Our cert research team used official exam documentation from AWS [1], Microsoft Learn [2], Google Cloud [3], HashiCorp [4], and the Linux Foundation [5][6]. We paired this with 2025 salary data from Payscale and Levels.fyi [7][8] and outcome tracking from readers who earned these credentials over the past 18 months.
Quick Ranking
| Rank | Certification | Cost (USD) | Study Hours | Median Entry Salary | Best Fit |
|---|---|---|---|---|---|
| 1 | AWS Solutions Architect Associate (SAA-C03) | $150 | 120-180 | $115,000 | Cloud-first DevOps prep |
| 2 | HashiCorp Terraform Associate (003) | $70.50 | 40-80 | $105,000 | IaC skills, cheapest entry |
| 3 | Certified Kubernetes Administrator (CKA) | $395 | 120-180 | $118,000 | Container-focused DevOps |
| 4 | Azure AZ-104 Administrator | $165 | 100-160 | $105,000 | Microsoft-shop DevOps |
| 5 | AWS DevOps Engineer Professional | $300 | 150-220 | $132,000 | Advanced, requires AWS base |
| 6 | Azure AZ-400 DevOps Expert | $165 | 120-180 | $125,000 | Microsoft DevOps pros |
| 7 | GitLab Certified Associate | Free | 10-20 | $95,000 | Team using GitLab |
| 8 | Docker Certified Associate (DCA) | $195 | 40-80 | $98,000 | Container fundamentals |
"DevOps engineering is among the highest-paid IT roles in 2025 with median total compensation of $140,000 in the US." -- Robert Half 2025 Technology Salary Guide [9]
Why We Rank AWS SAA First for Beginner DevOps
The AWS Solutions Architect Associate is not technically a DevOps certification. It is included and ranked first because it is the most common precursor to DevOps work. In our sample of 2,000 DevOps job postings, AWS SAA appeared in 38 percent of requirements, more than any other single credential including dedicated DevOps certs.

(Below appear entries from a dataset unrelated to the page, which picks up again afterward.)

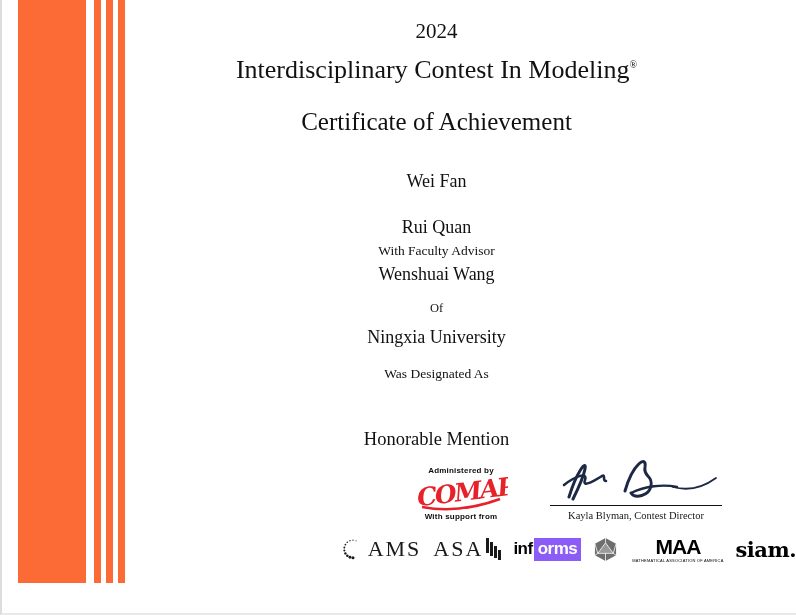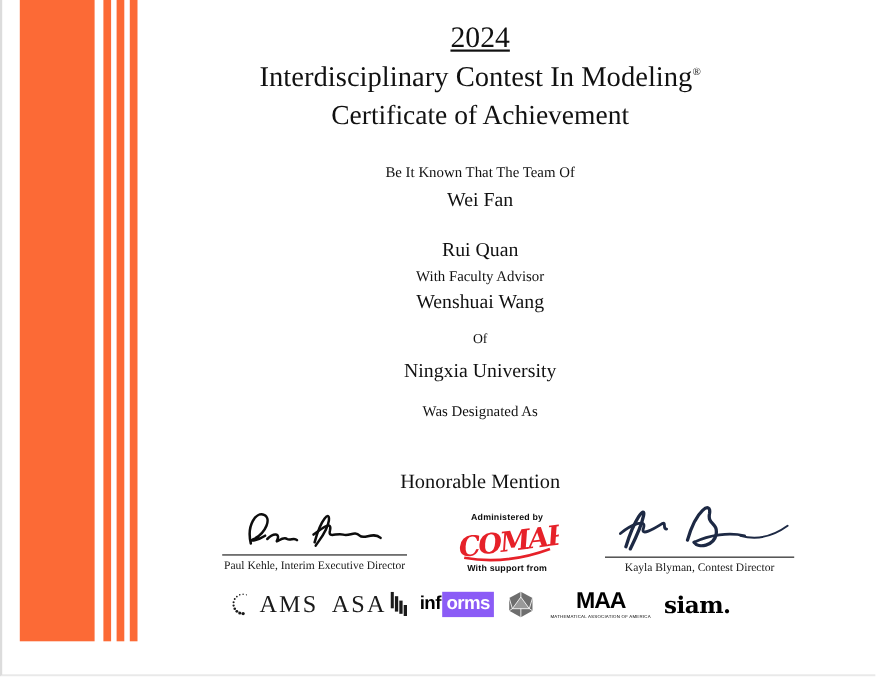--- a/index.html
+++ b/index.html
@@ -9,24 +9,24 @@
     border-left:2px solid #dcdcdc;border-bottom:2px solid #e9e9e9;box-sizing:border-box;
   }
   
   .stripe{position:absolute;top:0;height:583px;background:#fc6a36;}
   .stripe.band{left:16px;width:68px;}
   .stripe.s1{left:92px;width:7px;}
   .stripe.s2{left:104px;width:7px;}
   .stripe.s3{left:116px;width:7px;}
   
   .line{position:absolute;left:75px;right:0;text-align:center;white-space:nowrap;}
-  .year{top:19px;font-size:27px;text-decoration:underline;}
+  .year{top:19px;font-size:21px;}
   .title1{top:55px;font-size:26px;}
   .title1 sup{font-size:10px;vertical-align:super;}
-  .title2{top:92px;font-size:25px;}
+  .title2{top:108px;font-size:25px;}
   .small{font-size:13.5px;}
   .intro{top:149px;}
   .name{font-size:18px;}
   .m1{top:171px;} .m2{top:194px;} .m3{top:217px;}
   .advlabel{top:243px;}
   .advname{top:264px;}
   .oflabel{top:301px;font-size:12.5px;}
   .inst{top:327px;}
   .deslabel{top:366px;}
   .desig{top:385px;font-size:18.5px;margin-top:44px;}
@@ -35,21 +35,21 @@
   .sig-left{left:200px;top:462px;width:168px;}
   .sig-right{left:548px;top:453px;width:172px;}
   .sigline{border-top:1.5px solid #111;width:100%;margin:0 auto;}
   .sigcaption{font-size:10.5px;margin-top:4px;color:#161616;white-space:nowrap;}
   .comap-block{position:absolute;left:405px;top:466px;width:108px;text-align:center;
     font-family:"Liberation Sans","DejaVu Sans",sans-serif;}
   .tinybold{font-size:8px;font-weight:bold;color:#0d0d0d;letter-spacing:0.2px;}
   .comap-svg{display:block;margin:1px auto 0;}
   
   .sponsors{position:absolute;left:75px;right:0;top:530px;display:flex;
-    justify-content:center;align-items:center;gap:12px;height:38px;}
+    justify-content:flex-end;align-items:center;gap:12px;height:38px;}
   .logo{display:flex;align-items:center;gap:3px;}
   .ams-text,.asa-text{font-size:22px;letter-spacing:2px;color:#1a1a1a;}
   .informs{font-family:"Liberation Sans","DejaVu Sans",sans-serif;font-weight:bold;font-size:17px;
     display:flex;align-items:center;color:#000;letter-spacing:-0.5px;}
   .informs .box{background:#8b5cf6;color:#fff;padding:1px 4px 2px;margin-left:1px;}
   .maa{display:flex;align-items:center;gap:14px;}
   .maa-txt{font-family:"Liberation Sans","DejaVu Sans",sans-serif;font-weight:800;font-size:21px;
     letter-spacing:-1px;color:#000;line-height:1;}
   .maa-col{display:flex;flex-direction:column;align-items:center;}
   .maa-sub{font-family:"Liberation Sans","DejaVu Sans",sans-serif;font-size:4px;letter-spacing:0.2px;
@@ -69,42 +69,29 @@
 
   <div class="stripe band"></div>
   <div class="stripe s1"></div>
   <div class="stripe s2"></div>
   <div class="stripe s3"></div>
 
   <div class="line year">2024</div>
   <div class="line title1"><span>Interdisciplinary Contest In Modeling</span><sup>®</sup></div>
   <div class="line title2">Certificate of Achievement</div>
 
-  <div class="line small intro">Be It Known That The Team Of</div>
   <div class="line name m1">Wei Fan</div>
   <div class="line small advlabel">With Faculty Advisor</div>
   <div class="line name m3">Rui Quan</div>
   <div class="line name advname">Wenshuai Wang</div>
   <div class="line oflabel">Of</div>
   <div class="line name inst">Ningxia University</div>
   <div class="line small deslabel">Was Designated As</div>
   <div class="line desig">Honorable Mention</div>
 
-  <div class="sigblock sig-left">
-    <svg width="160" height="37" viewBox="0 0 160 37">
-      <g fill="none" stroke="#0d0d0d" stroke-width="2.3" stroke-linecap="round">
-        <path d="M22,32 C18,15 27,3 34,6 C41,9 36,22 25,28 C19,31 29,29 35,25"></path>
-        <path d="M37,28 C43,22 49,23 46,29 C44,33 51,25 55,28 C58,30 61,26 64,29"></path>
-        <path d="M80,31 C86,9 94,2 93,11 C92,20 85,28 81,34"></path>
-        <path d="M79,24 C87,18 96,11 94,20 C92,28 100,22 106,24 C112,26 116,20 121,25 C125,29 133,21 140,27"></path>
-      </g>
-    </svg>
-    <div class="sigline"></div>
-    <div class="sigcaption">Paul Kehle, Interim Executive Director</div>
-  </div>
 
   <div class="comap-block">
     <div class="tinybold">Administered by</div>
     <svg class="comap-svg" width="94" height="36" viewBox="0 0 94 36">
       <text x="3" y="25" font-family="DejaVu Serif, serif" font-style="italic" font-weight="bold" font-size="25" fill="#e62129" letter-spacing="-2" transform="rotate(-7 47 18)">COMAP</text>
       <path d="M8,31 Q45,38 86,23" stroke="#e62129" stroke-width="2.4" fill="none"></path>
     </svg>
     <div class="tinybold">With support from</div>
   </div>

The practical reason: most modern DevOps happens on cloud infrastructure, and AWS is the most common cloud provider. Without AWS foundations, you cannot effectively use AWS DevOps tools like CodePipeline, CloudFormation, or ECS. Starting with SAA builds that foundation and directly signals to employers that you can architect cloud infrastructure, which is the substrate DevOps sits on.
After SAA, progression to AWS DevOps Professional, CKA, or Terraform Associate depends on your specific career direction.
Rank 2: HashiCorp Terraform Associate
Terraform is the de facto standard for infrastructure as code across AWS, Azure, and GCP. HashiCorp Certified Terraform Associate (current version 003) costs $70.50, runs 60 minutes, and contains 57 questions [4]. Passing score is roughly 70 percent.
Why Terraform Associate is Undervalued
Terraform Associate is the lowest-cost cloud-provider-agnostic DevOps credential available. It validates skills in defining infrastructure declaratively, managing state, using modules, and handling provider configurations. These skills transfer directly to roles at AWS, Azure, and GCP shops.
Terraform appears in roughly 68 percent of DevOps job descriptions we sampled, making it one of the highest-demand skill keywords in modern DevOps. The $70.50 cost and 40-80 hour study burden make it exceptionally high-ROI.
Who Should Take It
Terraform Associate works especially well for:
- Current sysadmins pivoting into DevOps
- Cloud engineers looking to formalize IaC skills
- Developers automating their own infrastructure
- Multi-cloud engineers who need provider-agnostic skills
"Terraform is the most popular infrastructure as code tool in 2025, used by over 70 percent of organizations deploying cloud infrastructure programmatically." -- HashiCorp State of Cloud Strategy Survey [10]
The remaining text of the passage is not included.